Fix and simplify the power estimation in the IntelligibilityEnhancer

webrtc/modules/audio_processing/intelligibility/intelligibility_utils.h

Index: webrtc/modules/audio_processing/intelligibility/intelligibility_utils.h
diff --git a/webrtc/modules/audio_processing/intelligibility/intelligibility_utils.h b/webrtc/modules/audio_processing/intelligibility/intelligibility_utils.h
index 4ac11671474dcde823379be25990532684a499ea..7d5de7d92a54b2fed4065ccee72a7990ce03d4a2 100644
--- a/webrtc/modules/audio_processing/intelligibility/intelligibility_utils.h
+++ b/webrtc/modules/audio_processing/intelligibility/intelligibility_utils.h
@@ -8,10 +8,6 @@
  *  be found in the AUTHORS file in the root of the source tree.
  */
 
-//
-//  Specifies helper classes for intelligibility enhancement.
-//
-
 #ifndef WEBRTC_MODULES_AUDIO_PROCESSING_INTELLIGIBILITY_INTELLIGIBILITY_UTILS_H_
 #define WEBRTC_MODULES_AUDIO_PROCESSING_INTELLIGIBILITY_INTELLIGIBILITY_UTILS_H_
 
@@ -21,117 +17,36 @@
 
 namespace webrtc {
 
-namespace intelligibility {

[turaj, 2016/02/12 23:12:35]

Do you think it was a bad idea to protect this utility in a namespace? 

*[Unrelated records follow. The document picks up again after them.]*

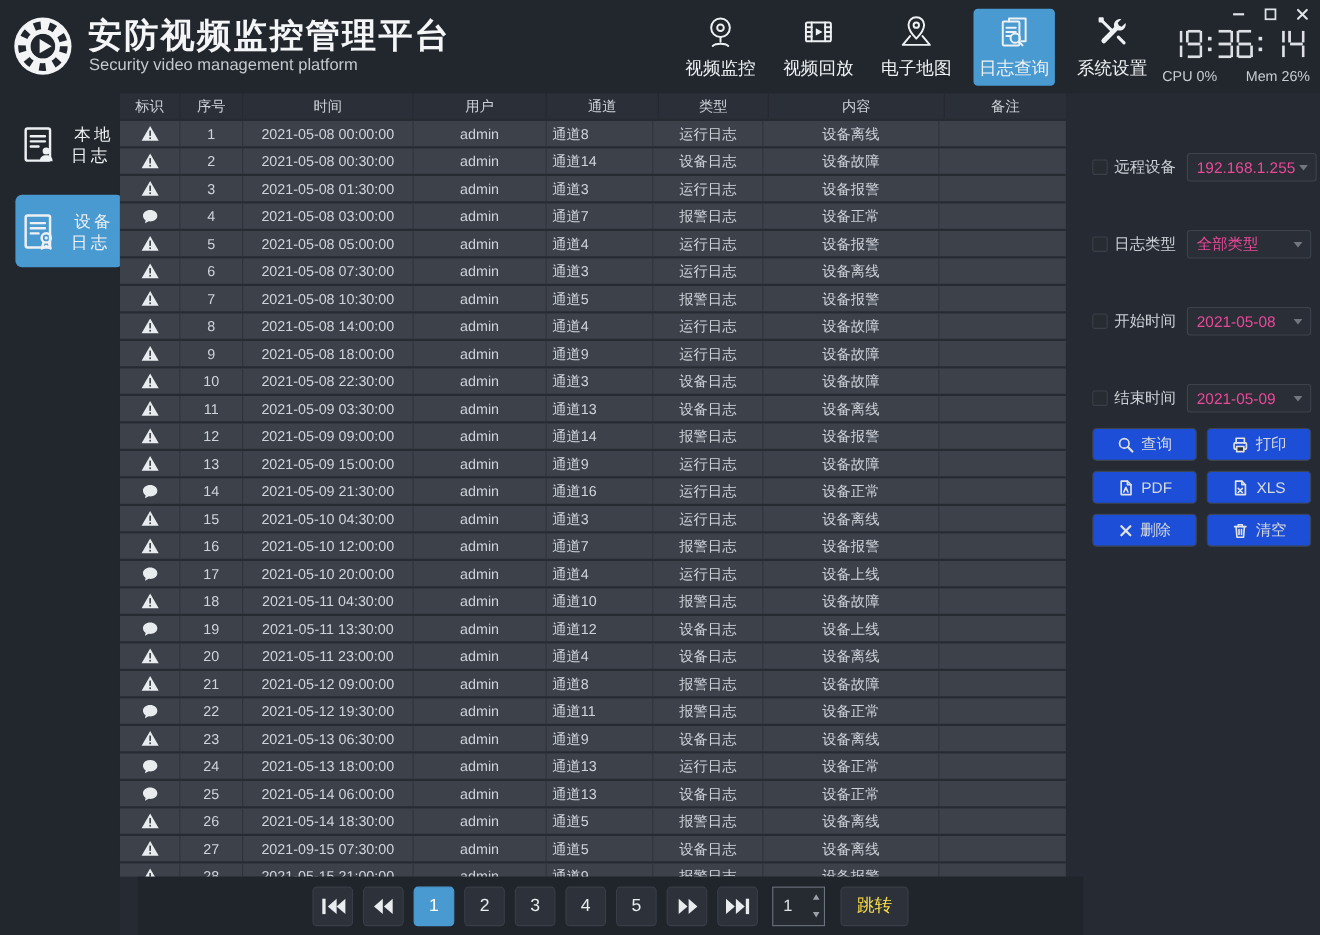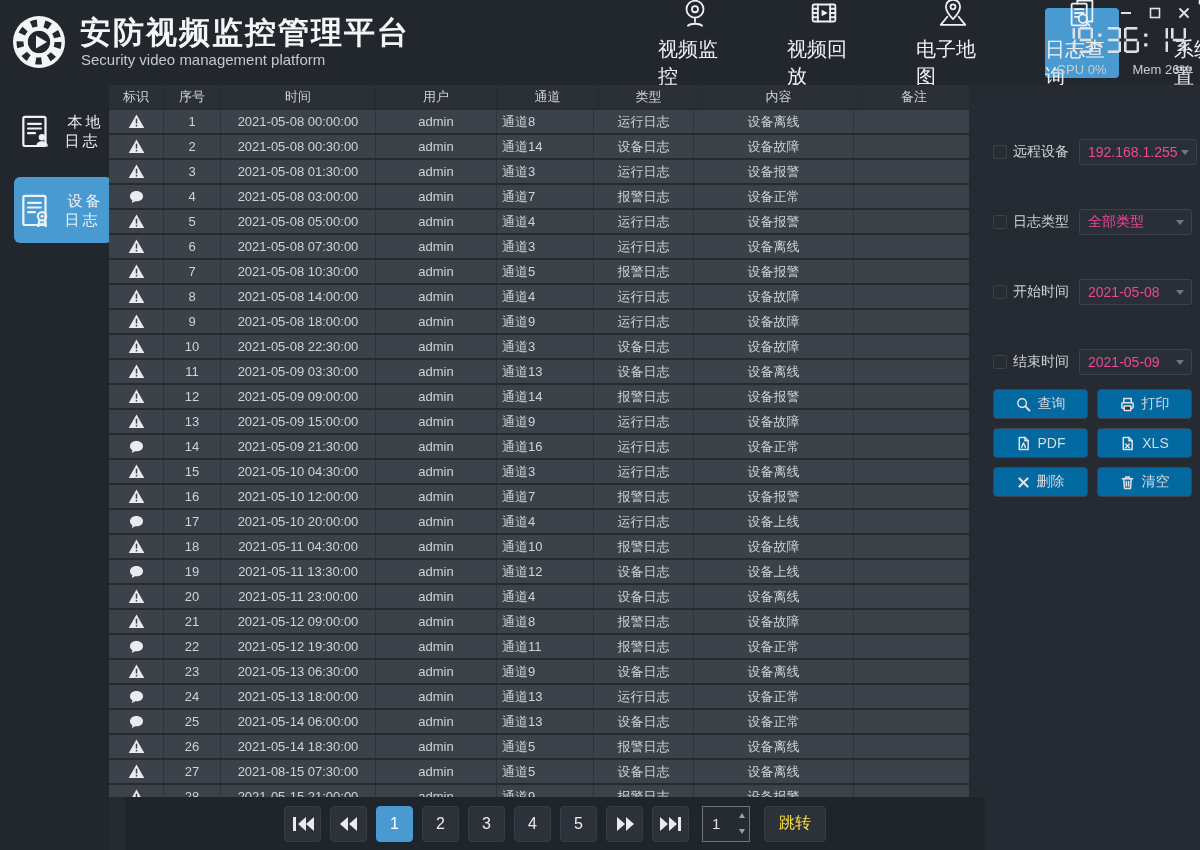"视频监控" .nav-item { font-size: 20px -> 16px; margin-left: 40px -> none }
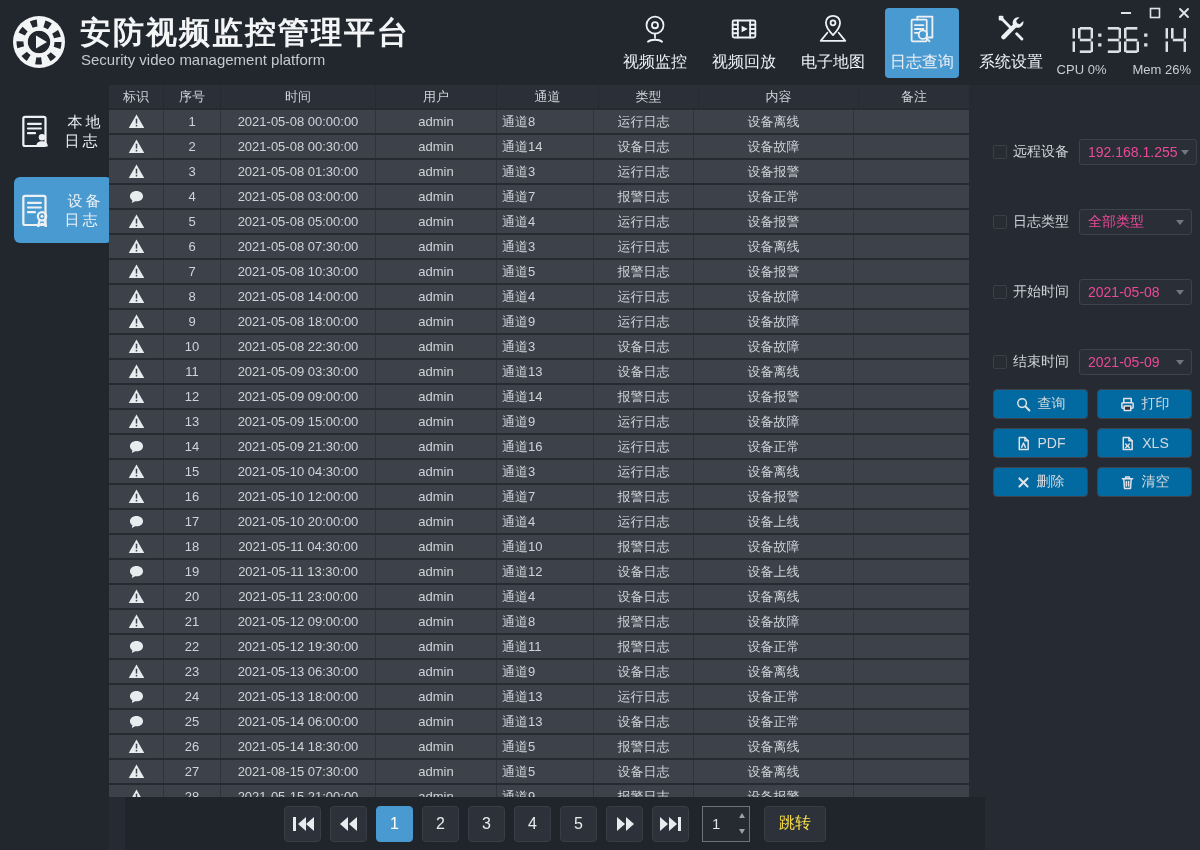"查询" .panel-btn { background: #0369a1 -> #1d4ed8 }
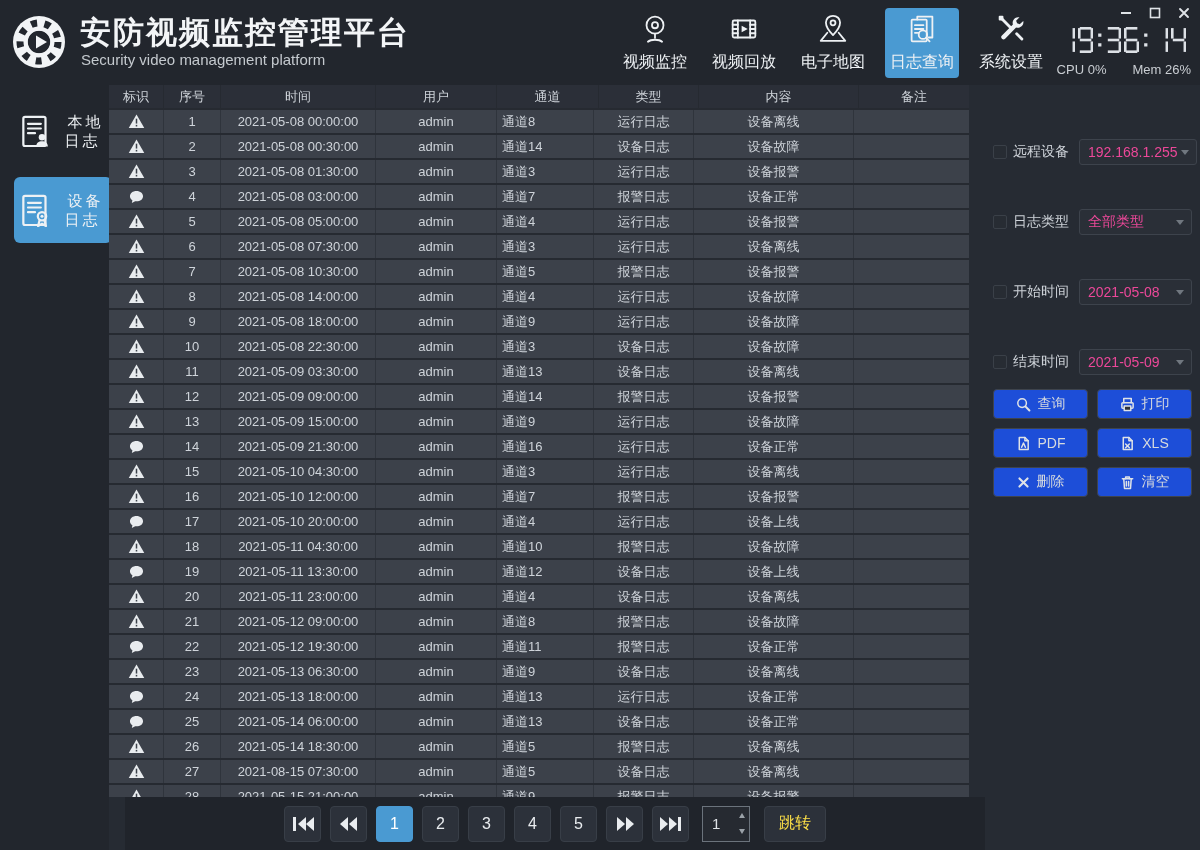"2021-08-15 07:30:00" div.td { text: 2021-08-15 -> 2021-09-15 }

[aluebs-webrtc, 2016/02/13 01:47:50]

I think it adds too much verbosity, but if you think it helps I am happy to add
the namespace back.

[turaj, 2016/02/17 16:36:30]

I thought, in general, limiting the scope is recommended, obviously one should
not over do it, otherwise we will end up with many layers of namespace. In this
case, I thought maybe it makes sense to have utility namespace, especially that
the class names are so generic. That said, really don't have strong opinion,
just curious why to change something that is potentially good.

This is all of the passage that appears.